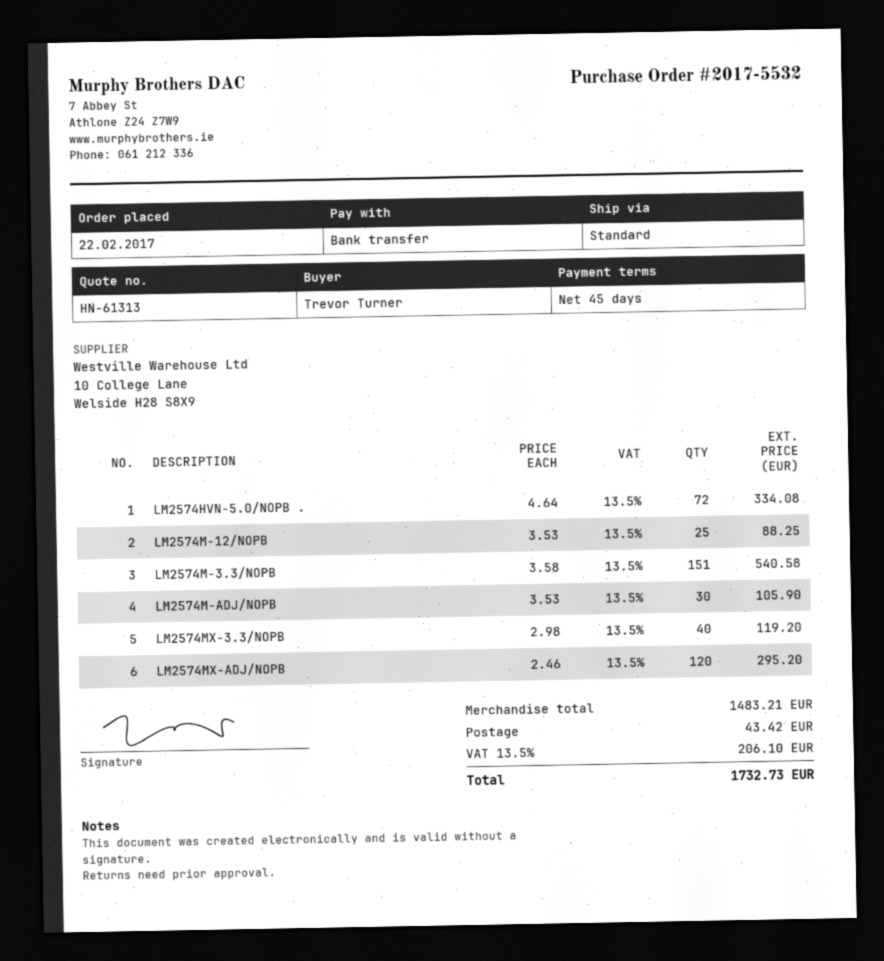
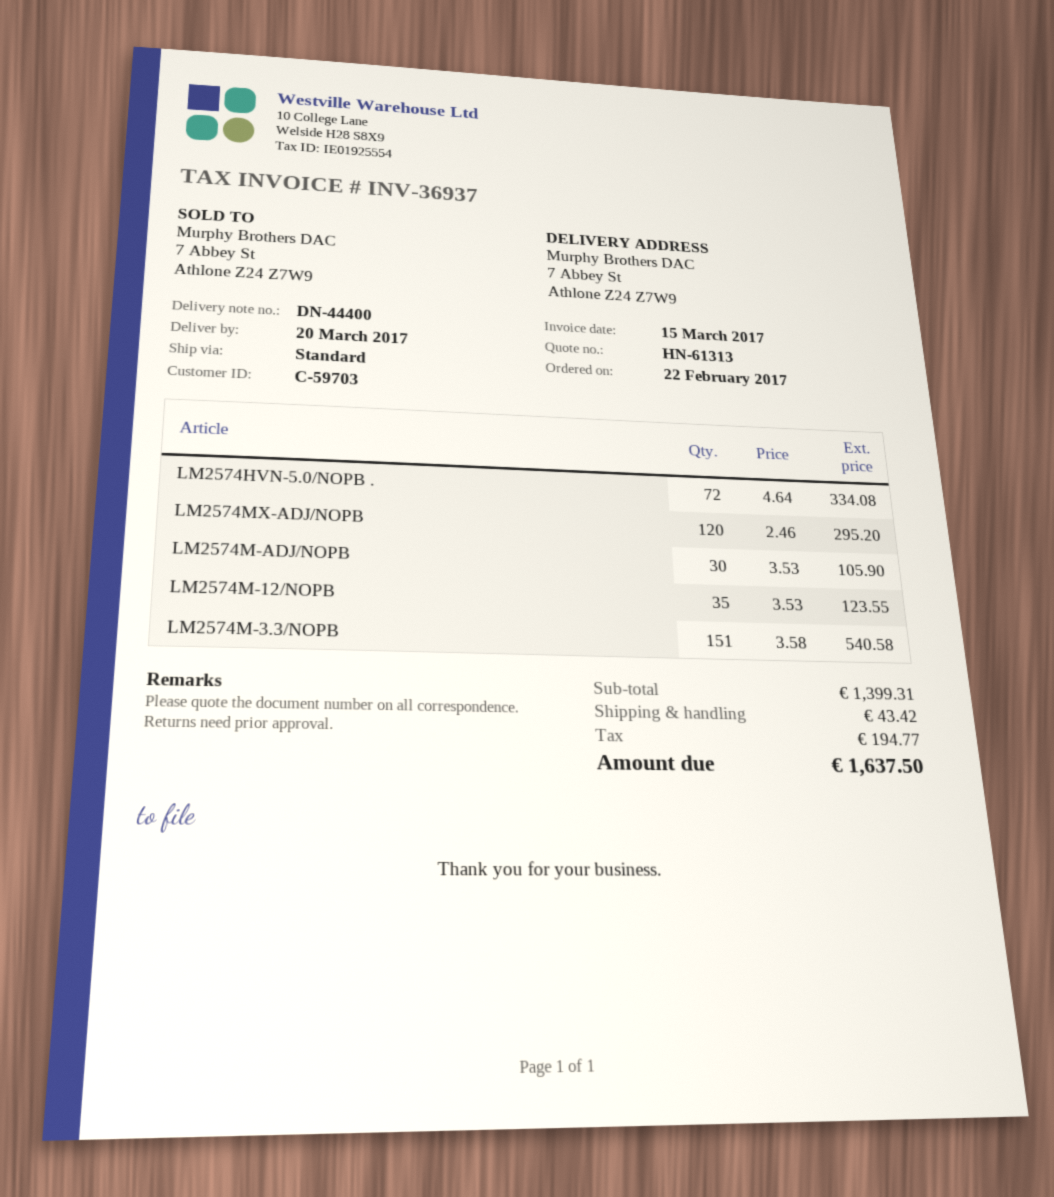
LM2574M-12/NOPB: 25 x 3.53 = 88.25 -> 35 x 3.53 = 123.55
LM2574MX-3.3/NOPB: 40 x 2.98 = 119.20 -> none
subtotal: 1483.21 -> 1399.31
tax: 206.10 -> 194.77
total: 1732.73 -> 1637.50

————

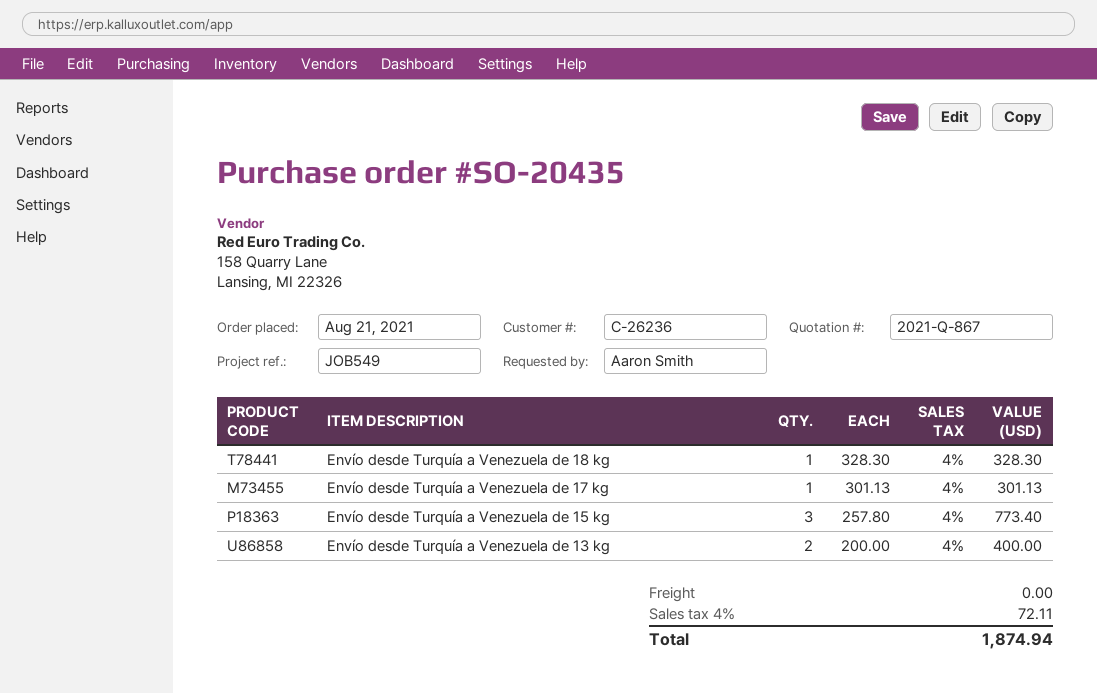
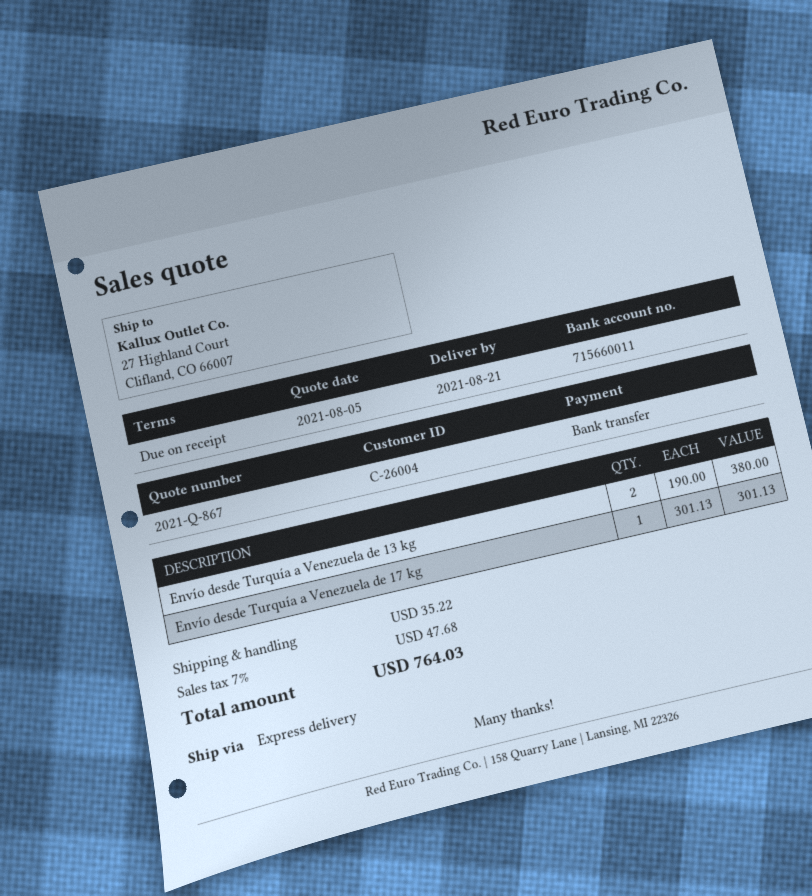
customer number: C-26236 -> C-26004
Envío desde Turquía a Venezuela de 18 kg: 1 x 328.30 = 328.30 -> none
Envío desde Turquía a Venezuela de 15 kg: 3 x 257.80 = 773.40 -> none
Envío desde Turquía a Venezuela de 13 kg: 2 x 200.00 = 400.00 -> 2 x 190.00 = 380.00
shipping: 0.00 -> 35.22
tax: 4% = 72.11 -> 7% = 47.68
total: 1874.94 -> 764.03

————

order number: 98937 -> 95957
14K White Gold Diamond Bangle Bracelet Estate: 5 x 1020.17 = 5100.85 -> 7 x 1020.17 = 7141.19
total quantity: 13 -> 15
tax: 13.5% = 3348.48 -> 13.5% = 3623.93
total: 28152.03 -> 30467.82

————

- [Task instructions]:
In the records above, find each line with the word "desde" and copy it.

- [Answer below]:
Envío desde Turquía a Venezuela de 18 kg: 1 x 328.30 = 328.30 -> none
Envío desde Turquía a Venezuela de 15 kg: 3 x 257.80 = 773.40 -> none
Envío desde Turquía a Venezuela de 13 kg: 2 x 200.00 = 400.00 -> 2 x 190.00 = 380.00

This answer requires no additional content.